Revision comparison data

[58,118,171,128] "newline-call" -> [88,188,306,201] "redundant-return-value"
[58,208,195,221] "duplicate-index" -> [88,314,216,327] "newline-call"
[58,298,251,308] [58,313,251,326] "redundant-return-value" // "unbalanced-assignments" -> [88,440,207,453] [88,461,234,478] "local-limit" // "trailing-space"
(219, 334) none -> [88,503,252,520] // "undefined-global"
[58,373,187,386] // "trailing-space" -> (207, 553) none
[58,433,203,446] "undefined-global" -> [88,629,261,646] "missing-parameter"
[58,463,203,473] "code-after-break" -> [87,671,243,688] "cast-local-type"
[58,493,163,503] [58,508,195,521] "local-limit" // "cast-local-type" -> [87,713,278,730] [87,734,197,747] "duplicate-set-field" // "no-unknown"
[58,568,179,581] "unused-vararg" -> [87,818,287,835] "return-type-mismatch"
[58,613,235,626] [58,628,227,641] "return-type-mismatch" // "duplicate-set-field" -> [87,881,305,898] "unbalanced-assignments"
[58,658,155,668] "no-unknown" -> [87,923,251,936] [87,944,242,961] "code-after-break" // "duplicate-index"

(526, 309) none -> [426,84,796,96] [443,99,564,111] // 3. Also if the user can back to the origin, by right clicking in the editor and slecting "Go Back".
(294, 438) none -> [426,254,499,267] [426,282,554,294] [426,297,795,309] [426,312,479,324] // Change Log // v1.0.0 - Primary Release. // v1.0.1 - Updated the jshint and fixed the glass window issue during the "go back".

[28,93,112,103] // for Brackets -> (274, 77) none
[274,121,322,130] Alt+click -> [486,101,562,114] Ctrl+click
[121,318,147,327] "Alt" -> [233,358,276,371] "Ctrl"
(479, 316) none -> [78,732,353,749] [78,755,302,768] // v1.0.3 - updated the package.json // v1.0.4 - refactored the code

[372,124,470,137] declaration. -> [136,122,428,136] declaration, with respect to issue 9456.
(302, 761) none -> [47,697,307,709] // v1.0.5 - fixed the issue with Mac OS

**Action item:** Using the data above, restate word for word the lines from its opening line through the line that contains "[372,124,470,137] declaration. ->", and no more.

**Answer area:**
[58,118,171,128] "newline-call" -> [88,188,306,201] "redundant-return-value"
[58,208,195,221] "duplicate-index" -> [88,314,216,327] "newline-call"
[58,298,251,308] [58,313,251,326] "redundant-return-value" // "unbalanced-assignments" -> [88,440,207,453] [88,461,234,478] "local-limit" // "trailing-space"
(219, 334) none -> [88,503,252,520] // "undefined-global"
[58,373,187,386] // "trailing-space" -> (207, 553) none
[58,433,203,446] "undefined-global" -> [88,629,261,646] "missing-parameter"
[58,463,203,473] "code-after-break" -> [87,671,243,688] "cast-local-type"
[58,493,163,503] [58,508,195,521] "local-limit" // "cast-local-type" -> [87,713,278,730] [87,734,197,747] "duplicate-set-field" // "no-unknown"
[58,568,179,581] "unused-vararg" -> [87,818,287,835] "return-type-mismatch"
[58,613,235,626] [58,628,227,641] "return-type-mismatch" // "duplicate-set-field" -> [87,881,305,898] "unbalanced-assignments"
[58,658,155,668] "no-unknown" -> [87,923,251,936] [87,944,242,961] "code-after-break" // "duplicate-index"

(526, 309) none -> [426,84,796,96] [443,99,564,111] // 3. Also if the user can back to the origin, by right clicking in the editor and slecting "Go Back".
(294, 438) none -> [426,254,499,267] [426,282,554,294] [426,297,795,309] [426,312,479,324] // Change Log // v1.0.0 - Primary Release. // v1.0.1 - Updated the jshint and fixed the glass window issue during the "go back".

[28,93,112,103] // for Brackets -> (274, 77) none
[274,121,322,130] Alt+click -> [486,101,562,114] Ctrl+click
[121,318,147,327] "Alt" -> [233,358,276,371] "Ctrl"
(479, 316) none -> [78,732,353,749] [78,755,302,768] // v1.0.3 - updated the package.json // v1.0.4 - refactored the code

[372,124,470,137] declaration. -> [136,122,428,136] declaration, with respect to issue 9456.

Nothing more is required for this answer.